The built-in dataset `mortality3` provides a `gender` variable that can be used to group the data. The `lifetable` function allows for extra grouping arguments, so that is the function we will use. 

* Please note that `gender` is the variable name that the CDC uses to mean biological sex (Male, Female)

```{r}
lifetable(mortality3, "age_group", "population", "deaths", FALSE, FALSE, FALSE, "gender")
```

The output is a tibble data frame that has calculated life expectancy for each gender. From this we can see any differences in life expectancy between males and females. 

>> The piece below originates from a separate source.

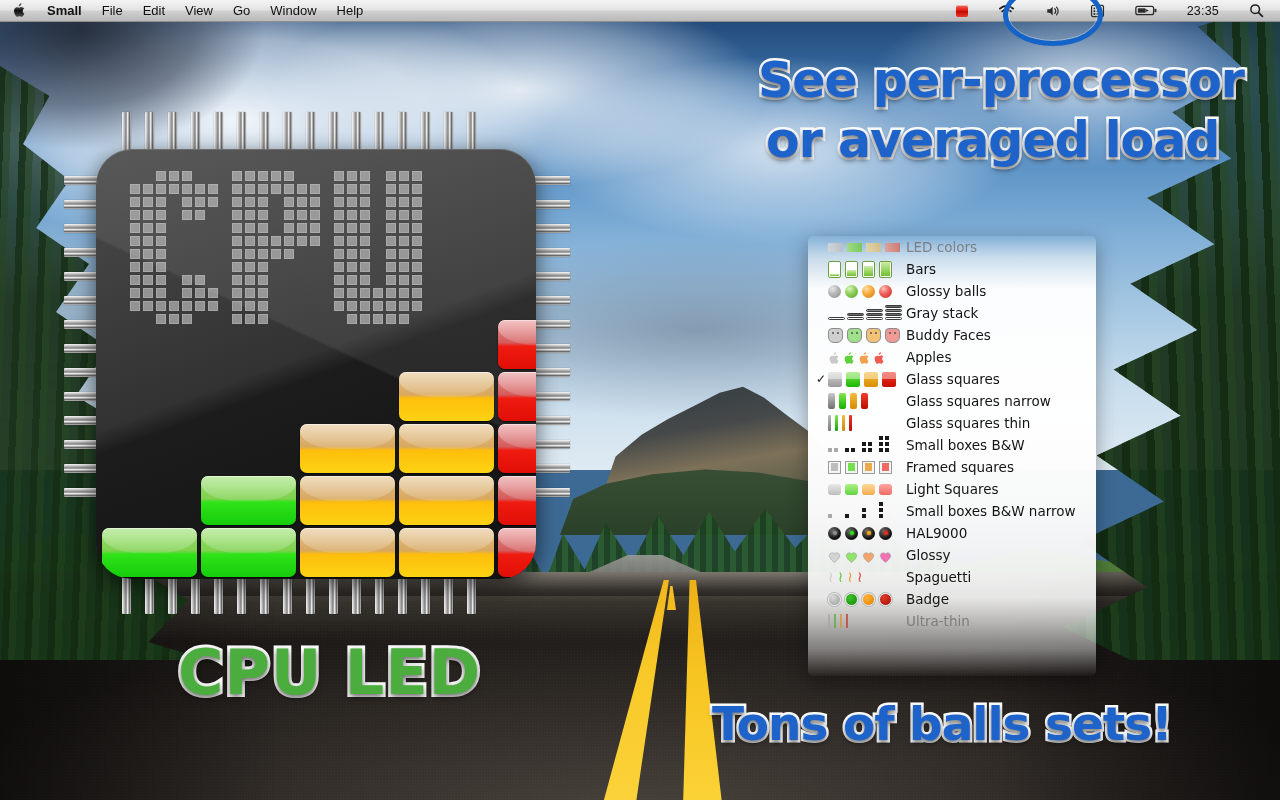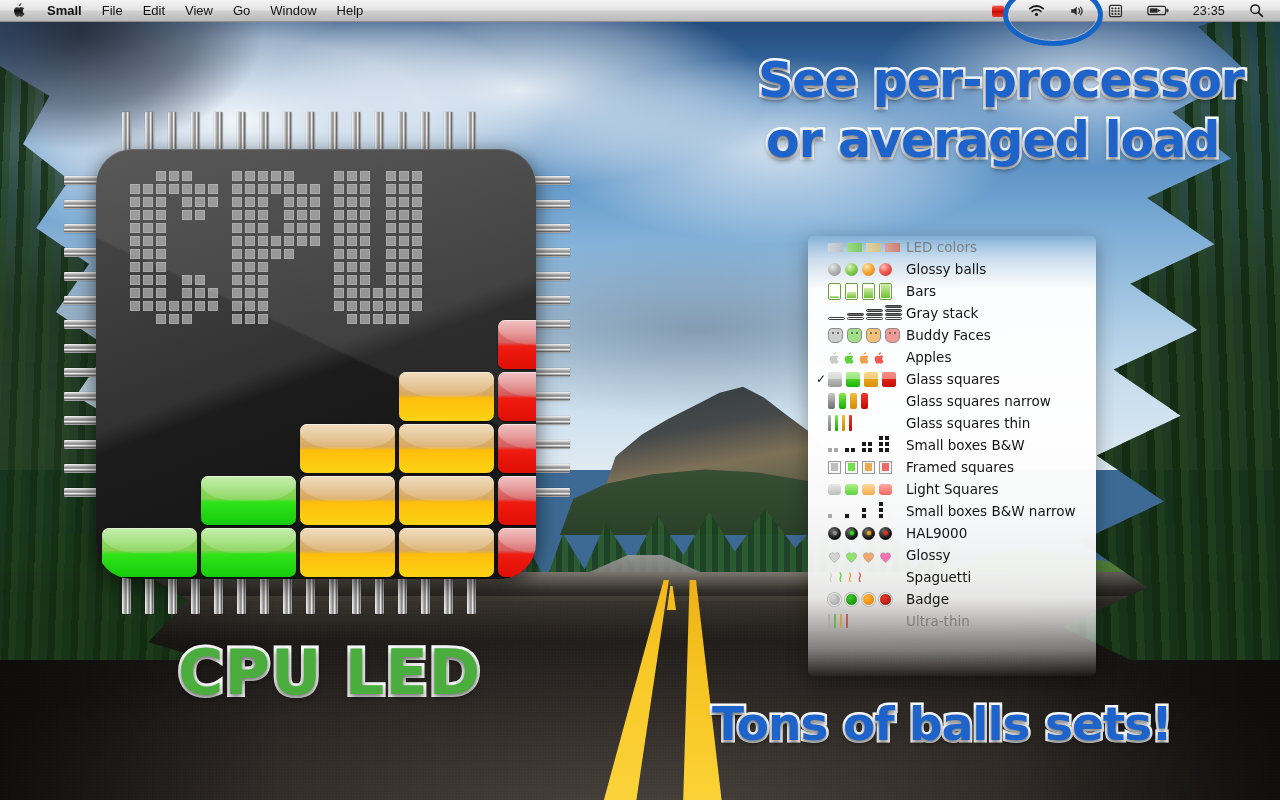"23:35" .mb-right { gap: 8px -> 14px }
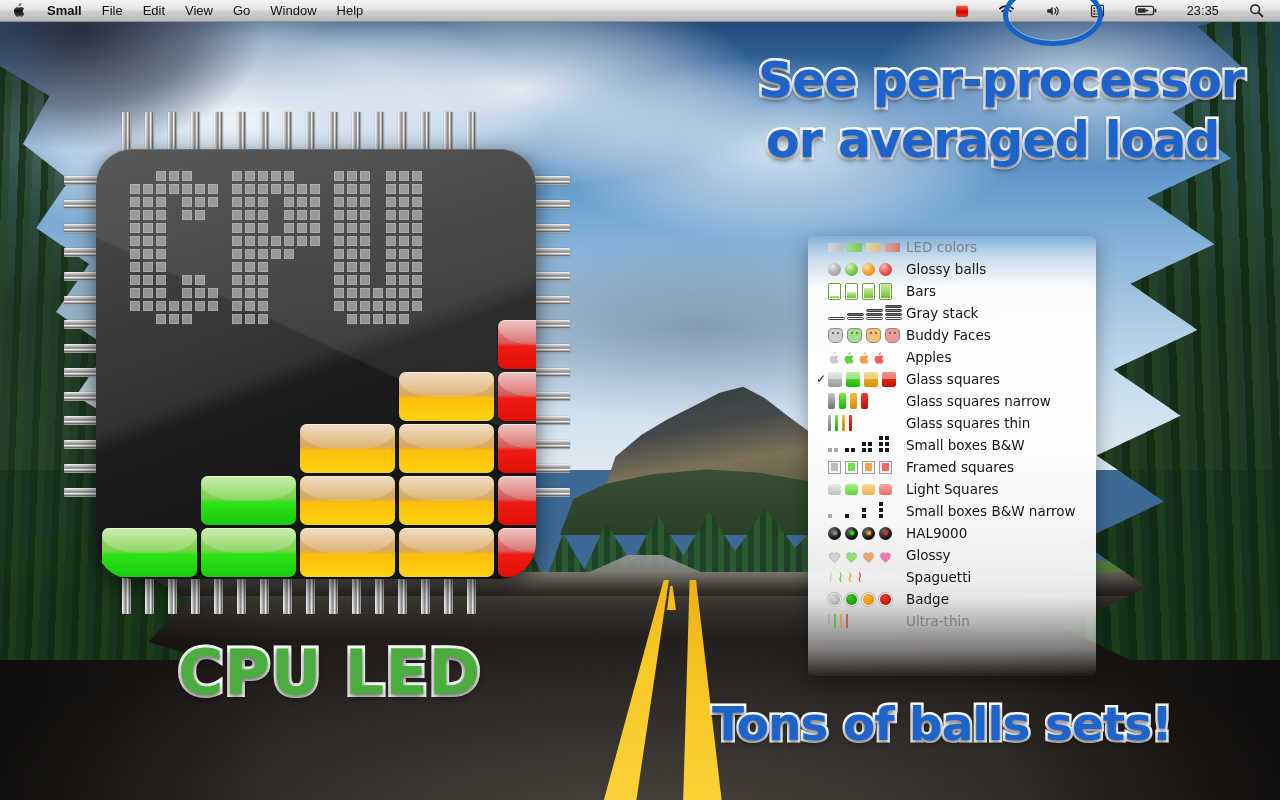"Glossy balls" div.mrow { order: before "Bars" -> after "Bars" }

Users can use many extra grouping variables to get even more specific with population subgroups. Some suggested variables include (but are not limited to) state/geographic area, race, sex, income group, or health status. 


### Example 2:

**Is there a specific age-range where life expectancy dramatically changes?**

The `mortality` dataset has the age grouped in single-year intervals. We can use this dataset to see if life expectancy changes dramatically from one interval to the next. 

```{r}
lifetable(mortality2, "age_group", "population", "deaths", TRUE, FALSE, FALSE)
```

From the abbreviated output, we can see that life expectancy does not change dramatically from year to year. 


### Example 3:

**Does the central death rate significantly differ from the probability of death at a certain age?**

Central Death Rate (also known as the Crude Death or Mortality Rate), is not a necessary intermediate step for calculating life expectancy, so the `conditional_death_prop()` function does not call `central_death_rate()`. To compare the two measures, we will have to run both the functions. 

```{r}
mort<- mortality2 %>% 
  central_death_rate("age_group", "population", "deaths") %>% 
  conditional_death_prob("age_group", "population", "deaths")

head(mort)
tail(mort)
```

Central Death Rate and Conditional Probability of Death start off being very similar in value, as you can see from the first five rows of `mort`. However, as one ages, the difference between Central Death Rate and Conditional Probability of Death becomes larger, as you can see from the last five rows of the dataset.